In summary, the influenza viruses have been reported in swine in 16 Asian countries including China, Japan, Thailand, South Korea, Viet Nam, Cambodia, Taiwan, India, Bhutan, Russia, Laos, Malaysia, Lebanon, Indonesia, Kazakhstan, and Sri Lanka (Figure 4B). Apart from the most common IAV strains of H1N1, H1N2, H3N2, and A(H1N1)pdm09 viruses, several avian-origin H5N1, H5N3, H4N1, H4N6, H4N8, H6N6, H7N9, H9N2, and H10N5 influenza viruses were also reported in Chinese swine.

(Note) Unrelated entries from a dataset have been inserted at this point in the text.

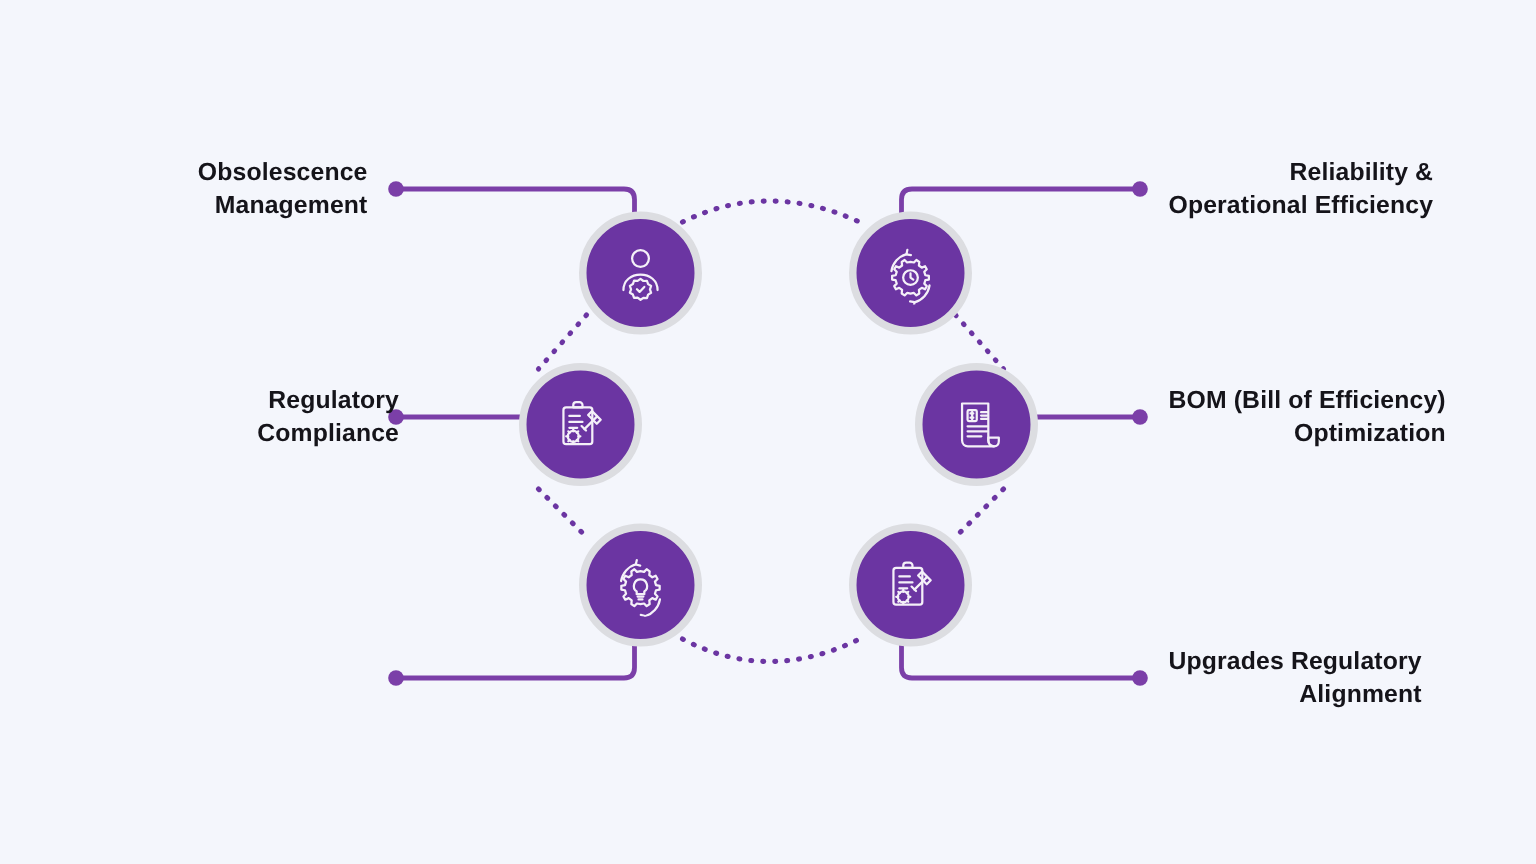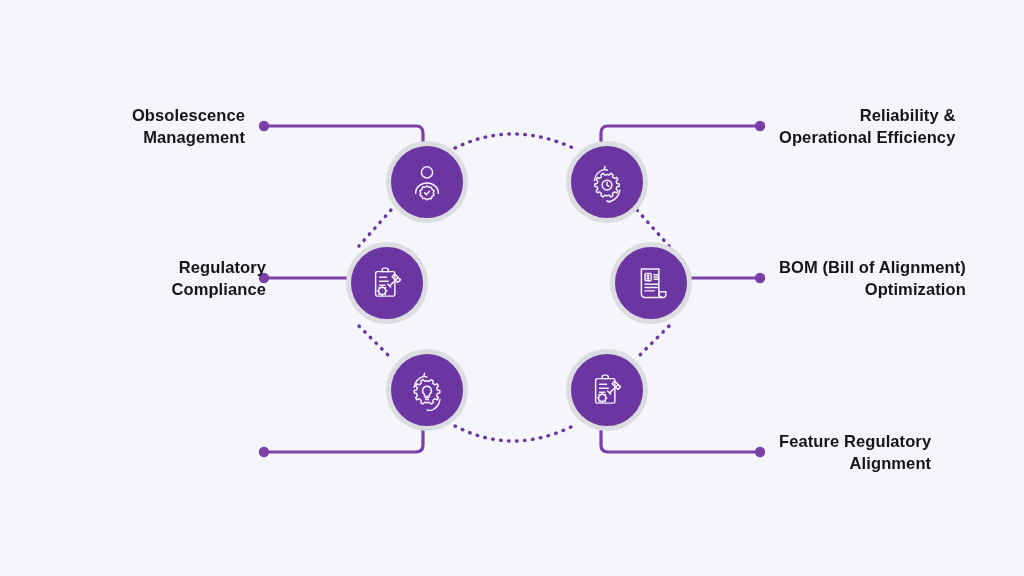--- a/index.html
+++ b/index.html
@@ -202,7 +202,7 @@
 Compliance</div>
   <div class="label left-align l-tr">Reliability &amp;
 Operational Efficiency</div>
-  <div class="label left-align l-mr">BOM (Bill of Alignment)
+  <div class="label left-align l-mr">BOM (Bill of Efficiency)
 Optimization</div>
   <div class="label left-align l-br">Feature Regulatory
 Alignment</div>

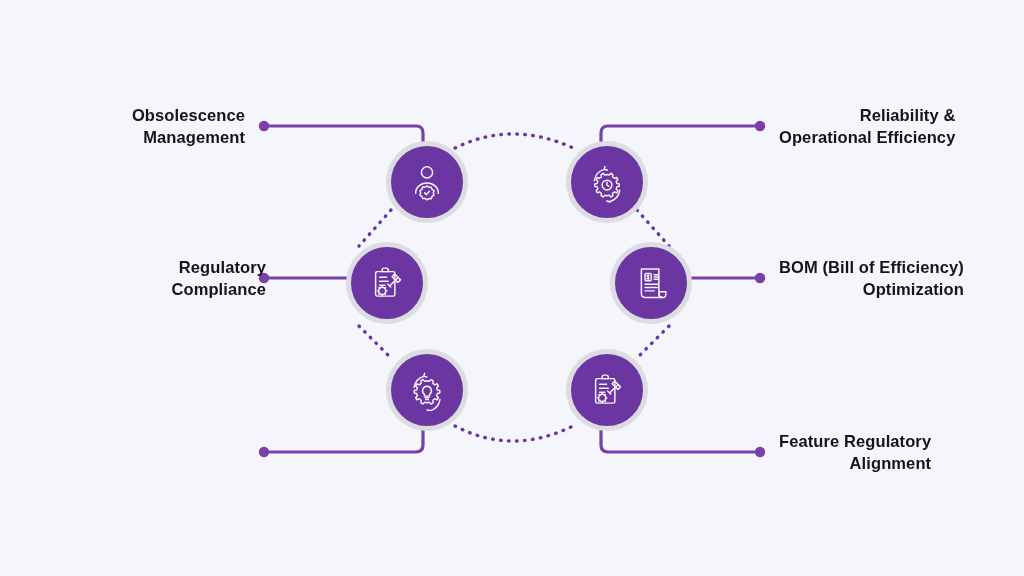--- a/index.html
+++ b/index.html
@@ -204,7 +204,7 @@
 Operational Efficiency</div>
   <div class="label left-align l-mr">BOM (Bill of Efficiency)
 Optimization</div>
-  <div class="label left-align l-br">Feature Regulatory
+  <div class="label left-align l-br">Upgrades Regulatory
 Alignment</div>
 
 </div>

Horse to swine transmission of equine influenza virus H3N8 was reported in China. Additionally, avian-origin H7N2, H5N2 viruses were identified in South Korean swine while H5N1 was reported in Indonesian swine. Interestingly, after the swine were fed upon dead poultry carcasses in Lebanon the H9N2 virus was detected in Lebanese swine. The IBV was reported in Asian swine only in Taiwan while strains of ICV were reported in swine in China and Japan while IDV was recently reported in Chinese swine (Table 1).